• Tag Archives indirect release
  • Bee Diary: April 23rd, 2011 Hiving

    Spring                                                 Waning Bee Hiving Moon

    The bees are in the house.  Mark and I drove out to Nature’s Nectar near Stillwater and picked up three three pound packages of Minnesota Hygienic bees.  On the way back the beespackagebees hummed in the back, a pleasant noise.

    Tom and Roxann came up to watch the hiving, as did Pam from across the street.  It has a certain ritual feel, a rite of spring.

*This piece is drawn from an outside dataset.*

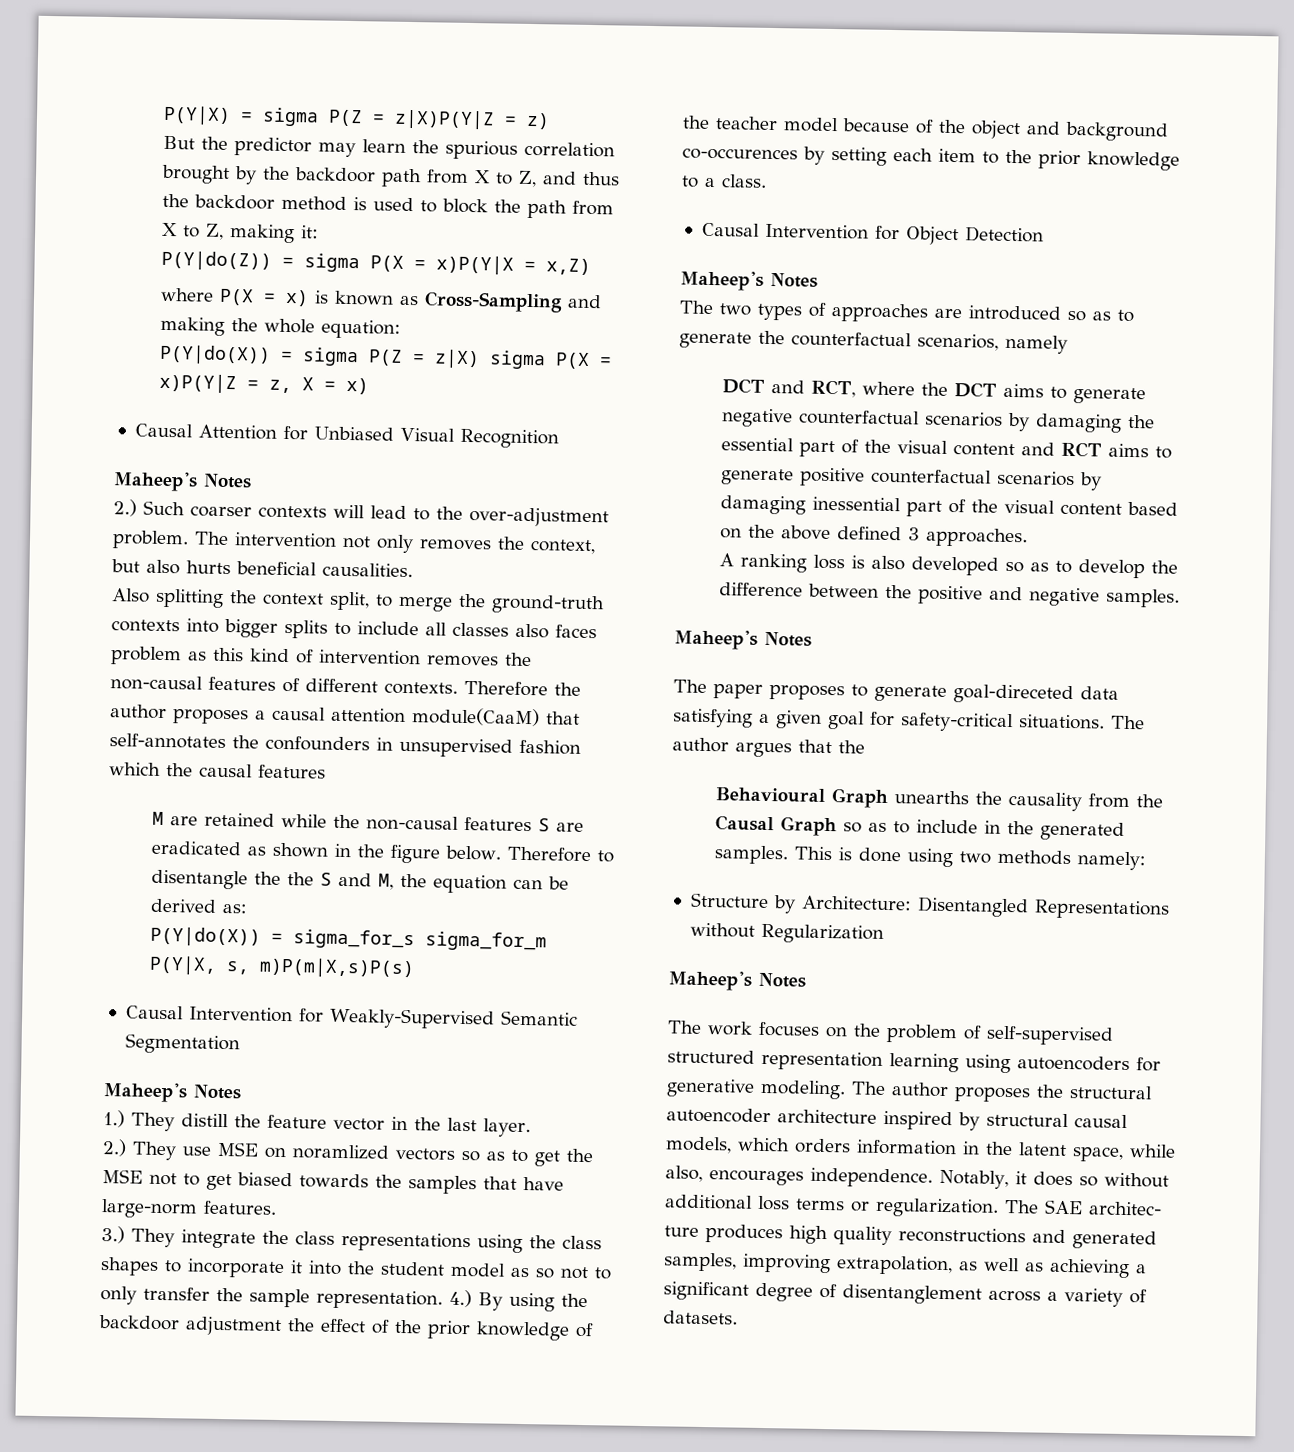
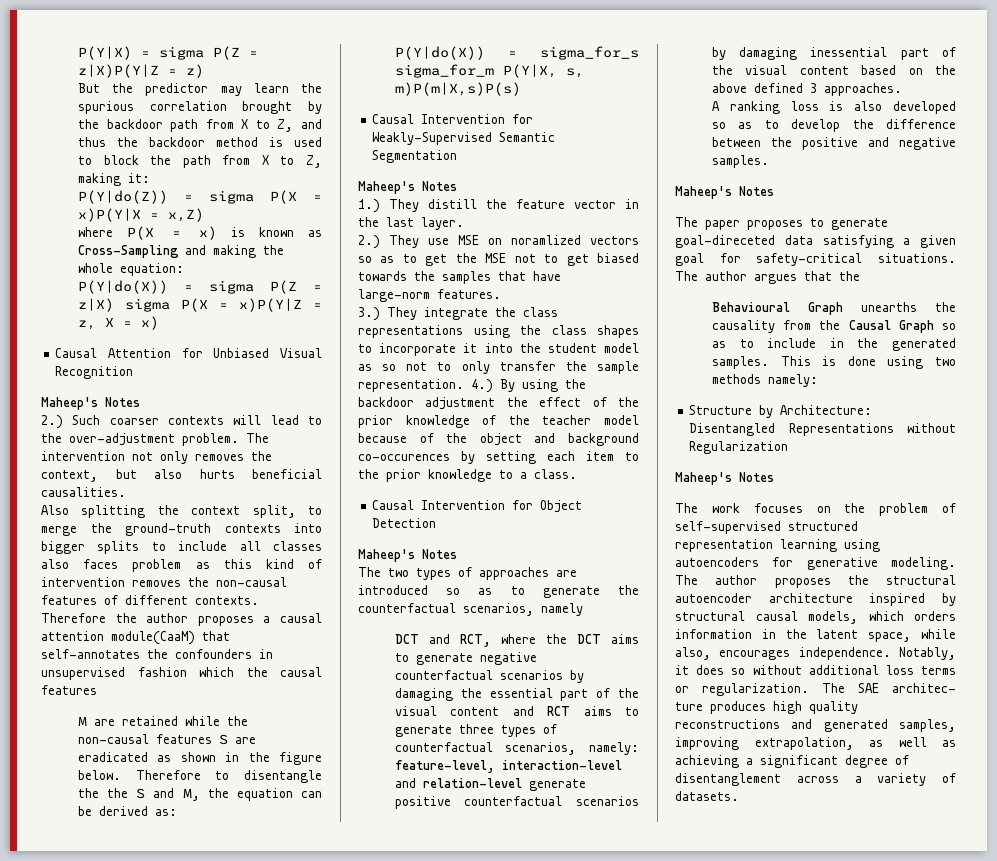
(794, 477) none -> [458,724,557,737] [394,742,639,755] [394,760,622,773] [394,778,586,791] three types of counterfactual scenarios, namely: feature-level, interaction-level and relation-level generate

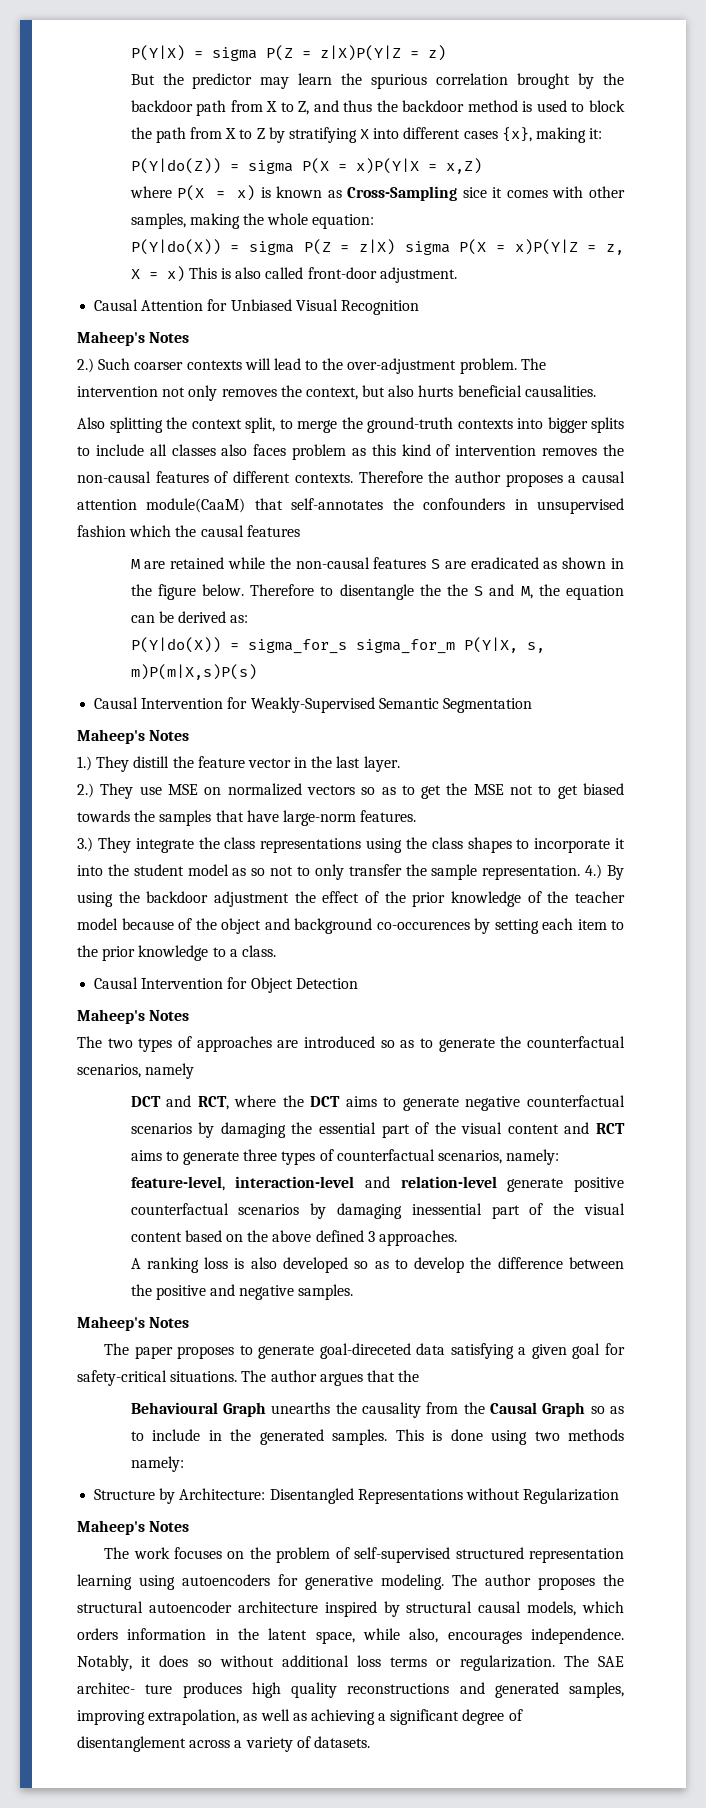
[306,155,322,168] Z, -> [256,127,532,143] Z by stratifying X into different cases {x},
[184,245,206,255] and -> [462,186,625,198] [130,213,186,229] sice it comes with other samples,
(159, 323) none -> [188,267,457,283] This is also called front-door adjustment.
[511,235,581,245] noramlized -> [227,783,302,796] normalized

    The wooden packages with wire sides have a feeder can of syrup suspended from the top, along with a queen cage and newly mated queen.  After setting up the hive boxes with 9 or ten frames each, the hiving process moves stepwise through spraying the bees with sugar water to make them less able to fly, then pulling the syrup can out, followed by the queen cage which goes in your pocket to keep her warm.  Four frames come out of the hive box, in the center, and the bee package rapped sharply against the remaining frames to jar the bees loose.  Once they have fallen, a buzzing moving mass to the bottom, the beekeeper spreads them out along the bottom and releases the queen.

    I chose the indirect method of queen release this year, putting a small marshmallow in the end of the queen cage so the queen and the workers can chew their way through it in 3 or 4 hours.  The cage gets wedged between two frames, the hive cover and the telescoping cover go back on and the bee year has begun.